-- GIVEN DATA follows --

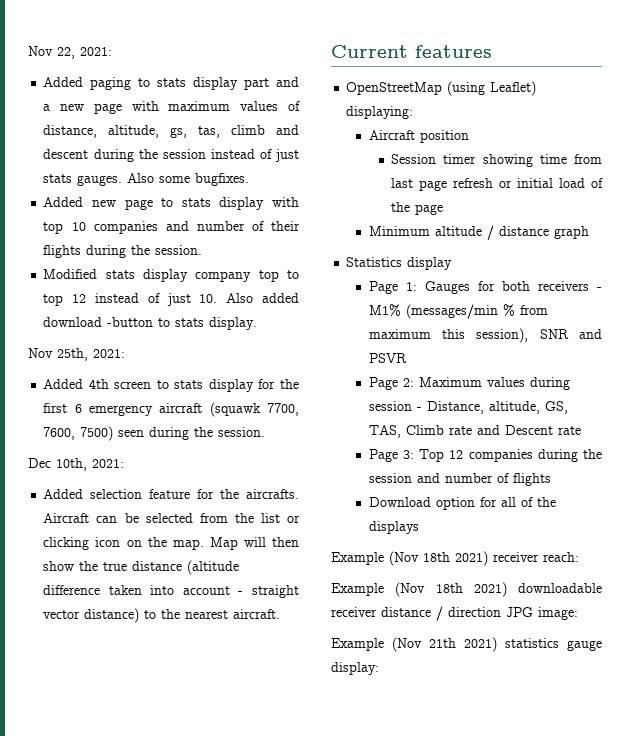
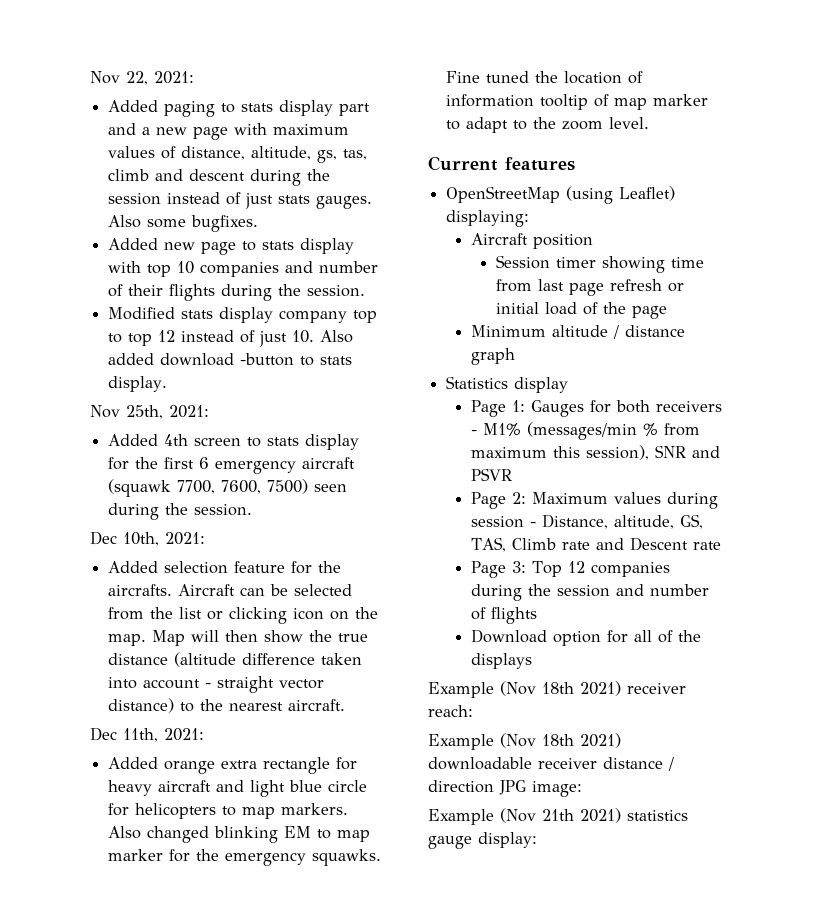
(281, 614) none -> [90,727,204,742] [108,757,358,774] [108,780,368,797] [108,803,349,819] [108,826,371,843] [108,849,382,866] [446,71,644,84] [446,94,709,110] [446,117,650,133] // Dec 11th, 2021: // Added orange extra rectangle for heavy aircraft and light blue circle for helicopters to map markers. Also changed blinking EM to map marker for the emergency squawks. Fine tuned the location of information tooltip of map marker to adapt to the zoom level.

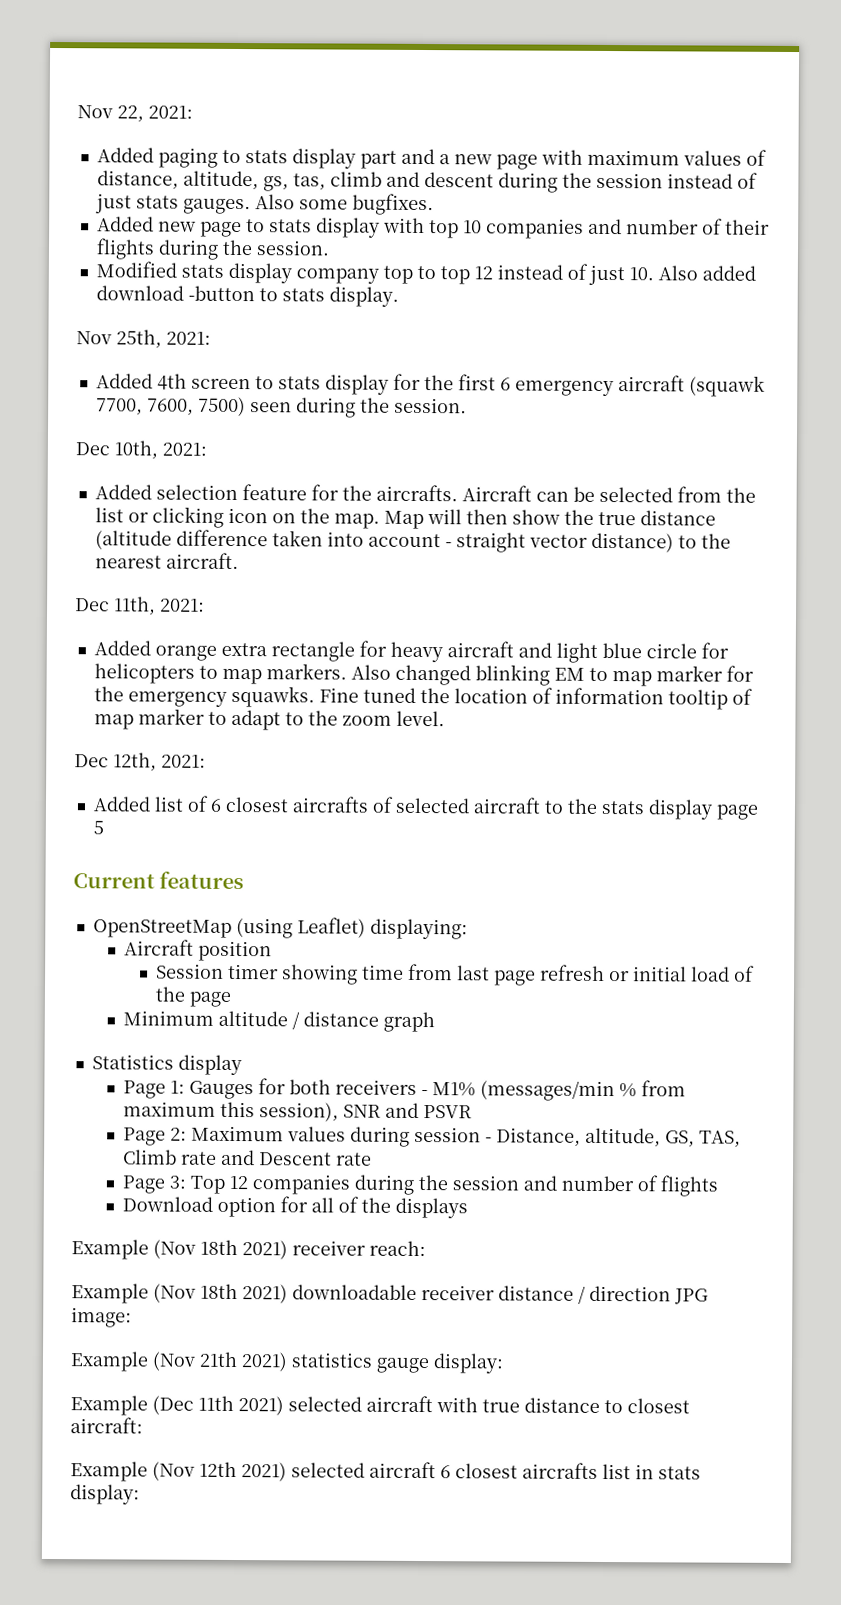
(650, 123) none -> [74,752,206,772] [92,795,758,820] [92,820,104,835] // Dec 12th, 2021: // Added list of 6 closest aircrafts of selected aircraft to the stats display page 5
(537, 840) none -> [70,1395,690,1416] [70,1417,143,1434] [70,1461,701,1482] [70,1484,140,1505] // Example (Dec 11th 2021) selected aircraft with true distance to closest aircraft: // Example (Nov 12th 2021) selected aircraft 6 closest aircrafts list in stats display:

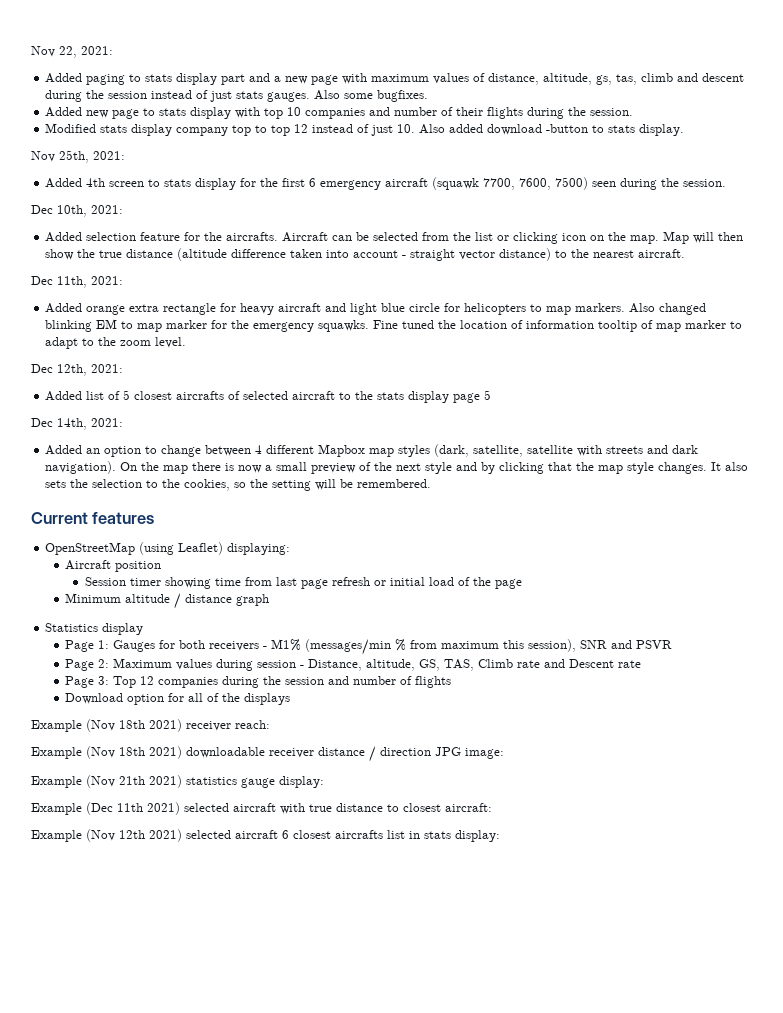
[209,798,222,812] 6 -> [123,390,131,400] 5
(104, 827) none -> [31,418,123,430] [45,444,699,457] [45,461,749,474] [45,479,432,491] // Dec 14th, 2021: // Added an option to change between 4 different Mapbox map styles (dark, satellite, satellite with streets and dark navigation). On the map there is now a small preview of the next style and by clicking that the map style changes. It also sets the selection to the cookies, so the setting will be remembered.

-- GIVEN DATA concluded --

(DIRECTIONS FOR THIS TASK): Give back all of the data exactly, but not the pictures.

(TASK ANSWER):
(281, 614) none -> [90,727,204,742] [108,757,358,774] [108,780,368,797] [108,803,349,819] [108,826,371,843] [108,849,382,866] [446,71,644,84] [446,94,709,110] [446,117,650,133] // Dec 11th, 2021: // Added orange extra rectangle for heavy aircraft and light blue circle for helicopters to map markers. Also changed blinking EM to map marker for the emergency squawks. Fine tuned the location of information tooltip of map marker to adapt to the zoom level.

(650, 123) none -> [74,752,206,772] [92,795,758,820] [92,820,104,835] // Dec 12th, 2021: // Added list of 6 closest aircrafts of selected aircraft to the stats display page 5
(537, 840) none -> [70,1395,690,1416] [70,1417,143,1434] [70,1461,701,1482] [70,1484,140,1505] // Example (Dec 11th 2021) selected aircraft with true distance to closest aircraft: // Example (Nov 12th 2021) selected aircraft 6 closest aircrafts list in stats display:

[209,798,222,812] 6 -> [123,390,131,400] 5
(104, 827) none -> [31,418,123,430] [45,444,699,457] [45,461,749,474] [45,479,432,491] // Dec 14th, 2021: // Added an option to change between 4 different Mapbox map styles (dark, satellite, satellite with streets and dark navigation). On the map there is now a small preview of the next style and by clicking that the map style changes. It also sets the selection to the cookies, so the setting will be remembered.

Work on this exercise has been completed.